Predicting mortality from clinical and nonclinical biomarkers.

作者信息

Goldman Noreen, Turra Cassio M, Glei Dana A, Seplaki Christopher L, Lin Yu-Hsuan, Weinstein Maxine

机构信息

DSc, Office of Population Research, Princeton University, 243 Wallace Hall, Princeton, New Jersey 08544-2091, USA.

出版信息

J Gerontol A Biol Sci Med Sci. 2006 Oct;61(10):1070-4. doi: 10.1093/gerona/61.10.1070.

Abstract

BACKGROUND

Few studies focus on "preclinical" warning signs associated with mortality.

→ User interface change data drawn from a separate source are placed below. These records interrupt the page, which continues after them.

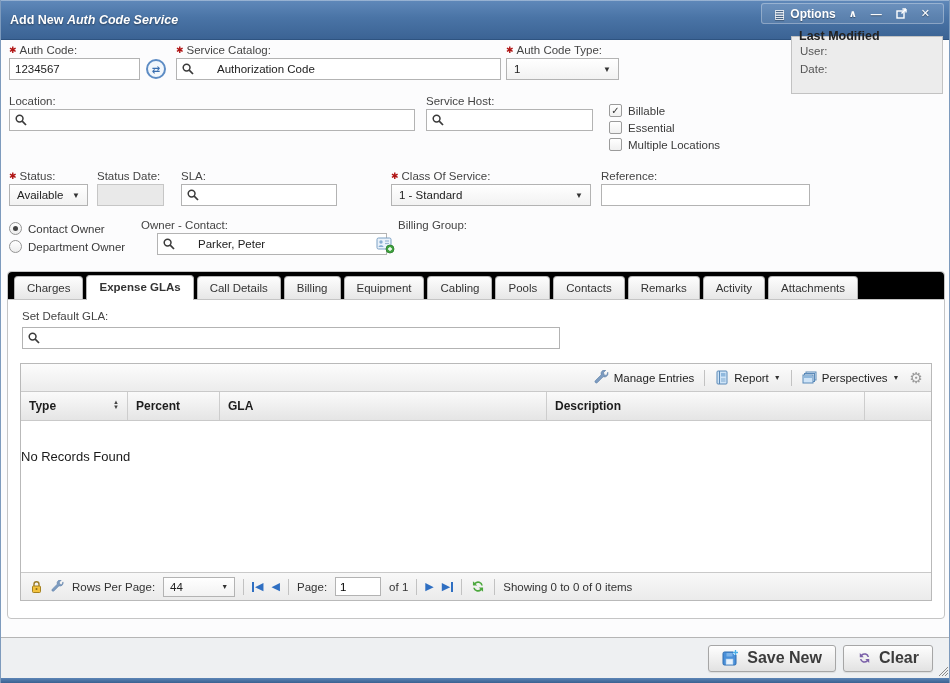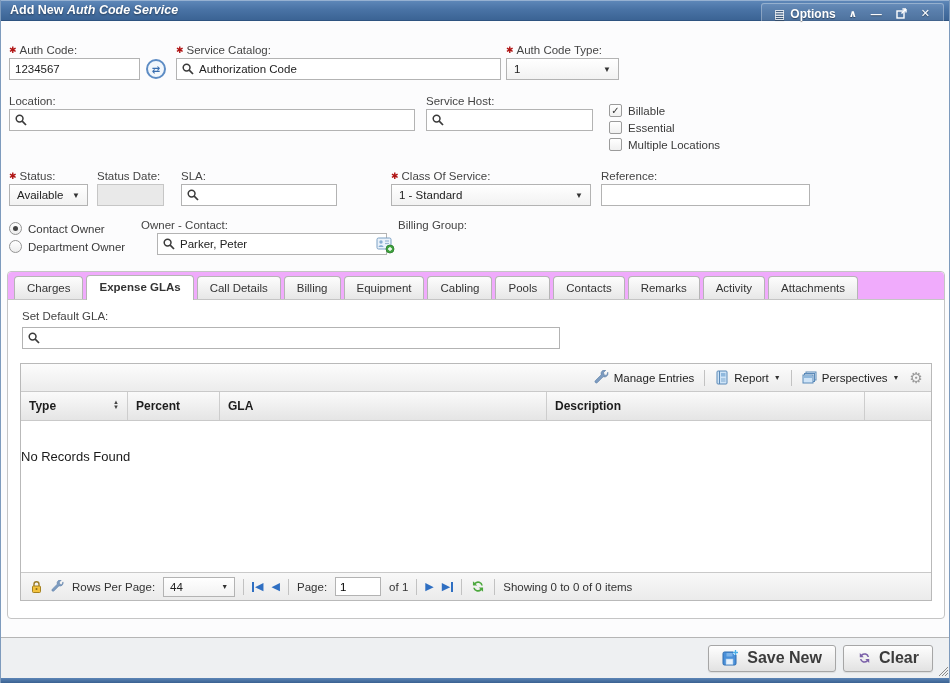"Add New Auth Code Service" .titlebar { height: 21px -> 40px }
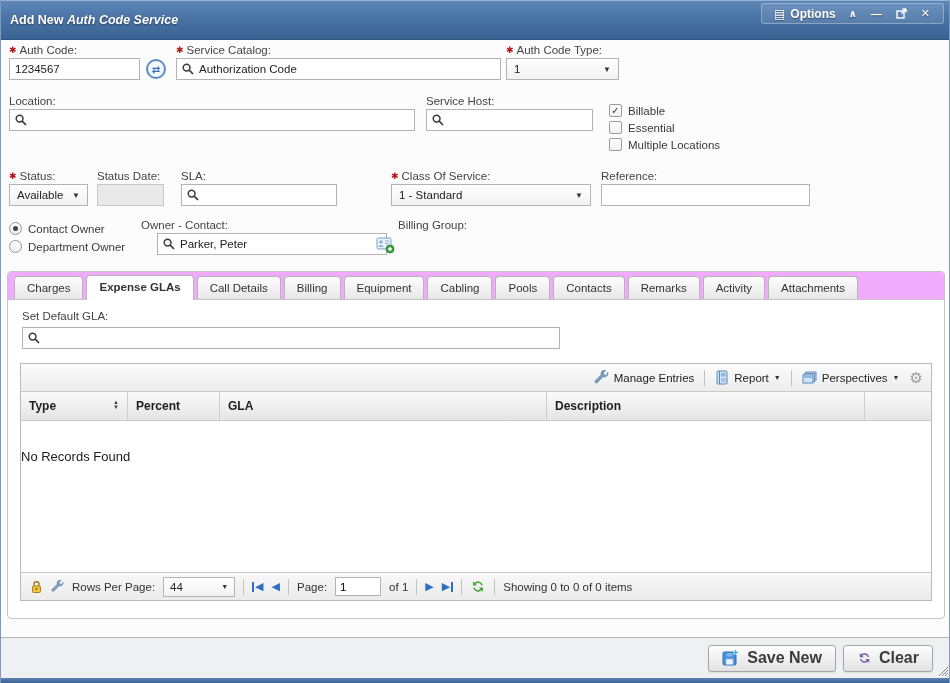"Last Modified" div.fieldset-lm { html: none -> <div> <div>Last Modified</div> <div>User:</div> <div>Date:</div> </div> }
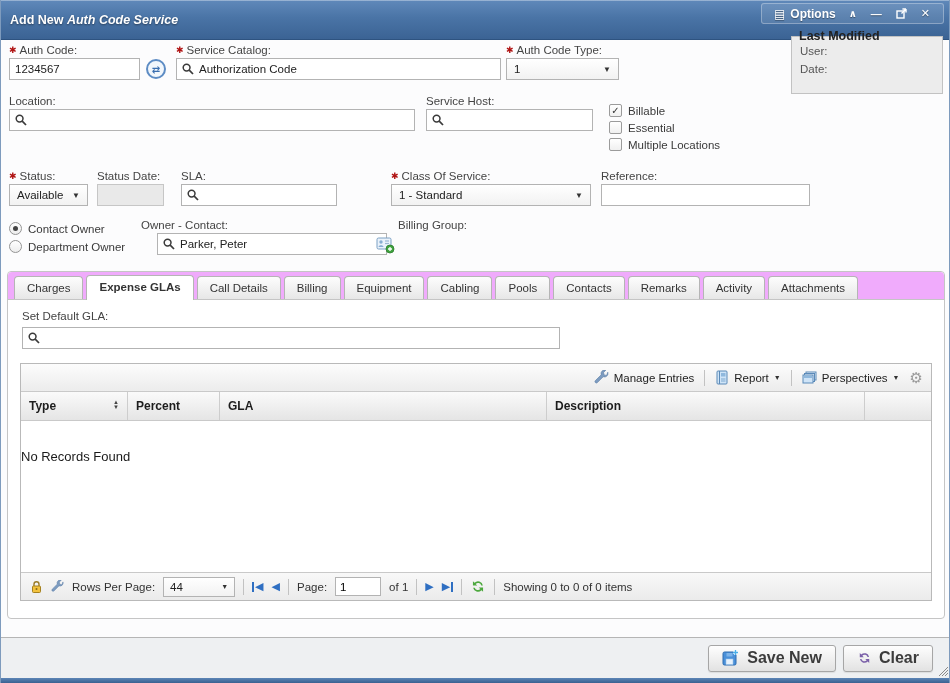"Authorization Code" .srch { gap: 5px -> 23px }
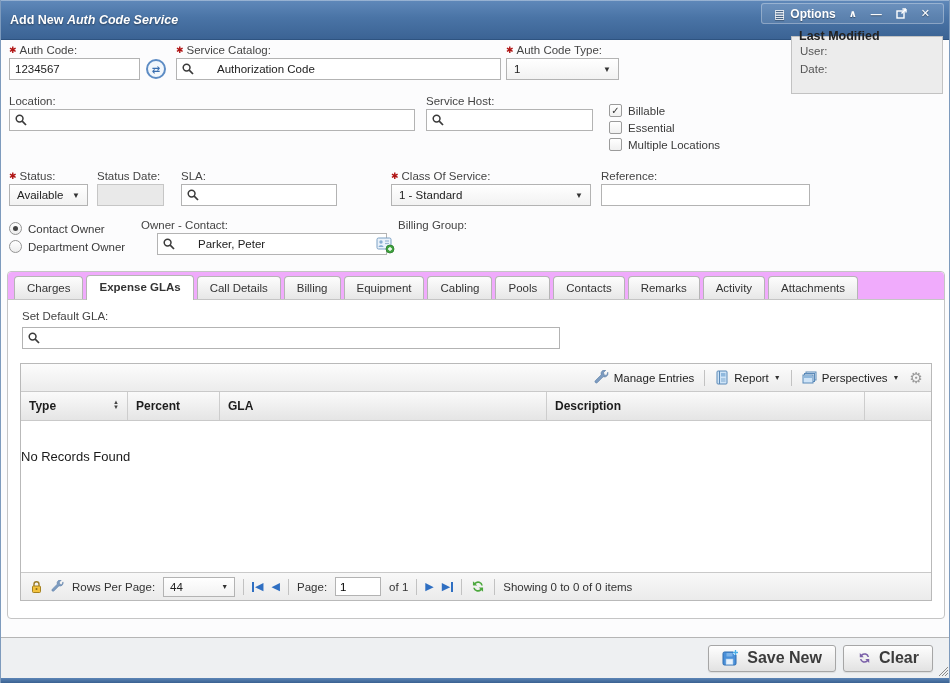"Charges" .tabstrip { background: #f0abfc -> #000000 }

In this article, we investigate associations between all-cause mortality and two clusters of biological risk factors: (i) standard clinical measures related to cardiovascular disease and metabolic function; and (ii) nonclinical measures pertaining to hypothalamic-pituitary-adrenal axis activity, sympathetic nervous system activity, and inflammatory response.

METHODS

Data come from the 2000 Social Environment and Biomarkers of Aging Study, a national sample of Taiwanese persons aged 54 years or older; 1497 persons were interviewed in their homes, and 1023 participated in a hospital examination. The analysis is based on 927 respondents with complete information. Logistic regression models describe the association between biomarkers and the 3-year probability of dying.

RESULTS

Although both groups of biomarkers are significantly associated with mortality, the model with neuroendocrine and immune biomarkers has better explanatory and discriminatory power than the one with clinical measures. The association between these nonclinical measures and mortality remains strong after adjustment for the clinical markers, suggesting that the physiological effects of the nonclinical biomarkers are broader than those captured by the cardiovascular and metabolic system measures included here.

CONCLUSIONS

Nonclinical markers are likely to provide warning signs of deteriorating health and function beyond what can be learned from conventional markers. Our findings are consistent with those of recent studies that (i) demonstrate the importance of neuroendocrine and immune system markers for survival, and (ii) indicate that standard clinical variables are less predictive of mortality in older than in younger populations.

摘要

背景

很少有研究关注与死亡率相关的“临床前”警示信号。在本文中,我们调查全因死亡率与两类生物风险因素之间的关联:(i)与心血管疾病和代谢功能相关的标准临床指标;以及(ii)与下丘脑 - 垂体 - 肾上腺轴活动、交感神经系统活动和炎症反应相关的非临床指标。

方法

数据来自2000年社会环境与衰老生物标志物研究,这是一项对54岁及以上台湾人群的全国性抽样调查;1497人在家中接受了访谈,1023人参加了医院检查。分析基于927名拥有完整信息的受访者。逻辑回归模型描述了生物标志物与3年死亡概率之间的关联。

结果

尽管两组生物标志物均与死亡率显著相关,但包含神经内分泌和免疫生物标志物的模型比包含临床指标的模型具有更好的解释力和区分力。在对临床标志物进行调整后,这些非临床指标与死亡率之间的关联仍然很强,这表明非临床生物标志物的生理效应比此处纳入的心血管和代谢系统指标所反映的效应更为广泛。

结论

非临床标志物可能会提供超出传统标志物所能反映的健康和功能恶化的警示信号。我们的研究结果与近期研究结果一致,这些研究(i)证明了神经内分泌和免疫系统标志物对生存的重要性,以及(ii)表明标准临床变量对老年人死亡率的预测能力低于年轻人。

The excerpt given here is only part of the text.